As the Tatmadaw’s armed conflict with the Arakan Army (AA) rages on, the NLD has been reminded once again that it can’t afford to just stand back and let the military do its thing. During the campaign period, three of its candidates were abducted by the AA in Toungup township and have yet to be released—a fitting metaphor, perhaps, for a party held hostage by its unfulfilled promises to ethnic people who hoped that NLD rule would usher in an era of peace.
If Myanmar’s ethnic peoples have learned anything over the past five years, it’s that they are probably better off relying on themselves. To that end, many smaller ethnic parties have merged to become important political forces in their own right, especially in Kachin, Kayah and Mon states. In these three seats alone, the NLD will face significant challenges for 71 seats in the Pyidaungsu Hluttaw.
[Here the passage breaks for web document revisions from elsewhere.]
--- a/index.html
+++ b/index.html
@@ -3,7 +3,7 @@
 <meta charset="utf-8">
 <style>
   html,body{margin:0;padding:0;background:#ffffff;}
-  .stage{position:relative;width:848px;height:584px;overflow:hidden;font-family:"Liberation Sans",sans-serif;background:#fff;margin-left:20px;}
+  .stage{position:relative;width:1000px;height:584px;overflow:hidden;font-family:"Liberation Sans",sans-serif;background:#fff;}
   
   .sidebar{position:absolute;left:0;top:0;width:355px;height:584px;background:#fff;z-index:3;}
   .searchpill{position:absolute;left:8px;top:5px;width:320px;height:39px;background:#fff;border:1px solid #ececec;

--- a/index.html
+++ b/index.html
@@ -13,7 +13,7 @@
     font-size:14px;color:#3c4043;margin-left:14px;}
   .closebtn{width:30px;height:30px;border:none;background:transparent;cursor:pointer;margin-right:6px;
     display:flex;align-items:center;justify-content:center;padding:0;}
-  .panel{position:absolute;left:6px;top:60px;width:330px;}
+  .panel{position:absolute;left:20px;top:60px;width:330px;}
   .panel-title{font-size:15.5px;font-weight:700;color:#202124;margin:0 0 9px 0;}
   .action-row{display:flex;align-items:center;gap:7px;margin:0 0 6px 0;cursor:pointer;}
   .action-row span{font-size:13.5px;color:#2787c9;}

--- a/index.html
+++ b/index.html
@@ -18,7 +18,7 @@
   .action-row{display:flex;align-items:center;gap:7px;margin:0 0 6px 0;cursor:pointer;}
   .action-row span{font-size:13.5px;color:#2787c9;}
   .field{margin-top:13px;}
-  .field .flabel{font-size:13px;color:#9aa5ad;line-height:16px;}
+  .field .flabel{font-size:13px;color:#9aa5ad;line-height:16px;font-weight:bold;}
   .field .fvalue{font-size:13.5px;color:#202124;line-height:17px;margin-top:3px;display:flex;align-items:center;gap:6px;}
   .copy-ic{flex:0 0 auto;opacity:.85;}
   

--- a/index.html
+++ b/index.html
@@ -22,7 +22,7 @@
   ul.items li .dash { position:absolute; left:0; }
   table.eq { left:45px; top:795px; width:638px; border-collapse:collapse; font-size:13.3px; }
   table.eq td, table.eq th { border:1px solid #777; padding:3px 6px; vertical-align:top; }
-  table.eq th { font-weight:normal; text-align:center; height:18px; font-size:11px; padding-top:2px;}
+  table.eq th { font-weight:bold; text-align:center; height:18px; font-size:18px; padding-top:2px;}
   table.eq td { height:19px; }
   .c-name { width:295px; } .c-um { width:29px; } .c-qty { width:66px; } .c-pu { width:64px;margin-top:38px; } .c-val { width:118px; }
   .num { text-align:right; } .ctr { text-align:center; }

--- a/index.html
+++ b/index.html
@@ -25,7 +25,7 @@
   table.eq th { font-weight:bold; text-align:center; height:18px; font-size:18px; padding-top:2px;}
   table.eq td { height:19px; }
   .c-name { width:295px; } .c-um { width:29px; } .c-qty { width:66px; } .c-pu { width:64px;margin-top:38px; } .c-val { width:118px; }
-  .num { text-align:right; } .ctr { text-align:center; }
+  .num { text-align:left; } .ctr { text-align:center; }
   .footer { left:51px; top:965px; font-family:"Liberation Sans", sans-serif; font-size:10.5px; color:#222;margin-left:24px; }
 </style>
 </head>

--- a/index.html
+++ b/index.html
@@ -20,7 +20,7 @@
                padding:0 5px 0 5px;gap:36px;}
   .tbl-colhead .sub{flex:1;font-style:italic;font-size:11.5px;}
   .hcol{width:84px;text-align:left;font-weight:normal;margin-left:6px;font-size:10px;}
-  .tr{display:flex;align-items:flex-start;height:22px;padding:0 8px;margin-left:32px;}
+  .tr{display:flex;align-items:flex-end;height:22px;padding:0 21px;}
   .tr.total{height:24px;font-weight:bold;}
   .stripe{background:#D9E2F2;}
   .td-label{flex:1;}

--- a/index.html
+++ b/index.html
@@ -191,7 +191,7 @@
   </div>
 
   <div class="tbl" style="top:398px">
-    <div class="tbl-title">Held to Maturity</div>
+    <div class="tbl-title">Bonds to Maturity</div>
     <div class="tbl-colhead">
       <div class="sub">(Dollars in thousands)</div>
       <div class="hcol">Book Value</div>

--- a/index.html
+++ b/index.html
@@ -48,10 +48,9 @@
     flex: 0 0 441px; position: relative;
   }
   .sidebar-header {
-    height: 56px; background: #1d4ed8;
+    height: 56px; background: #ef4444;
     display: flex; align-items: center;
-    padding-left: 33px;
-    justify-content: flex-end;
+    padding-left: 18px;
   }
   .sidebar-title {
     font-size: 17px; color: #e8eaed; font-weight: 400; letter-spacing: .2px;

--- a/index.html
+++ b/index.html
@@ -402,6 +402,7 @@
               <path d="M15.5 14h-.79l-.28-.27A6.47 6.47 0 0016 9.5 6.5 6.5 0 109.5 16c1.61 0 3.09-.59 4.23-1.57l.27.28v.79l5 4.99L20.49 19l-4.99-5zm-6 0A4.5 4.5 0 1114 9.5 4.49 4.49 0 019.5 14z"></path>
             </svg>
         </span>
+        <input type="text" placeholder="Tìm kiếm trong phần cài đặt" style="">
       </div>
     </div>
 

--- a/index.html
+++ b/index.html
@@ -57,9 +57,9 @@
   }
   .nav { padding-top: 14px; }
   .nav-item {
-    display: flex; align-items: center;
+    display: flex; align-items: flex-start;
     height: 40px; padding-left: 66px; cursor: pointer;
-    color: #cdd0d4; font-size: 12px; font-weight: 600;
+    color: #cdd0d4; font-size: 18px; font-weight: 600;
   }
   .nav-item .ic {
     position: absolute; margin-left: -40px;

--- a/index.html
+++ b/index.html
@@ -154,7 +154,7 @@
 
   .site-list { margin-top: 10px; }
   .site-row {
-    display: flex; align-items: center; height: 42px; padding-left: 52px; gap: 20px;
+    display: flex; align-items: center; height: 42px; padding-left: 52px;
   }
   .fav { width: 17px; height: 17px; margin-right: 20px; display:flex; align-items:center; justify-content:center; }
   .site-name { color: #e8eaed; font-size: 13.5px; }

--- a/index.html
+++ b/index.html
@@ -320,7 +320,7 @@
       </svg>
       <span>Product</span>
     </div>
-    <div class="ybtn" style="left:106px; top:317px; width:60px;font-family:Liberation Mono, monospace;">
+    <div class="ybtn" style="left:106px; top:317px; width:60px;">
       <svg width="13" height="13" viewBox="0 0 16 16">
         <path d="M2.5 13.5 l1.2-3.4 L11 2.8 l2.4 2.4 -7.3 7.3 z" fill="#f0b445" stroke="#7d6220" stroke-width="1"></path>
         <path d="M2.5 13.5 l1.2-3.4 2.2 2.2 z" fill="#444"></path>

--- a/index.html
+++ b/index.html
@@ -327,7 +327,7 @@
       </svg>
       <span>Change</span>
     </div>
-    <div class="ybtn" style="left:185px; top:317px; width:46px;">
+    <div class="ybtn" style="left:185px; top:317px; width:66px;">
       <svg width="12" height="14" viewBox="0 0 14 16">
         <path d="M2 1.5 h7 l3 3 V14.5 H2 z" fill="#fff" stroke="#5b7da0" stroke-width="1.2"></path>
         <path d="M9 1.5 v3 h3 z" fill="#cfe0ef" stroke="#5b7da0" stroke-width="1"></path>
This means that the NLD will be hard-pressed to come close to winning the 390 seats that it captured while riding on a wave of optimism in the historic 2015 election (the first that it had contested nationwide since 1990). But even if it can’t win the 322 seats it will need to rule outright, all is not lost. There is still the possibility of forming a “national unity government”—an NLD-led coalition of likeminded parties and independents.
If it comes to this, it might even give the party the kick start it needs to tackle its signature issues. Besides its stalled Panglong initiative, the NLD came to power on promises of amending the undemocratic 2008 constitution. On both counts, however, it has performed poorly, and it remains to be seen if the country’s 37 million eligible voters will be in any mood to give it another five years to make some sort of progress on these two fronts and others. With more than 90 parties in the country, it will have plenty of potential partners to help it advance its agenda. The question, then, is whether the USDP will find them first.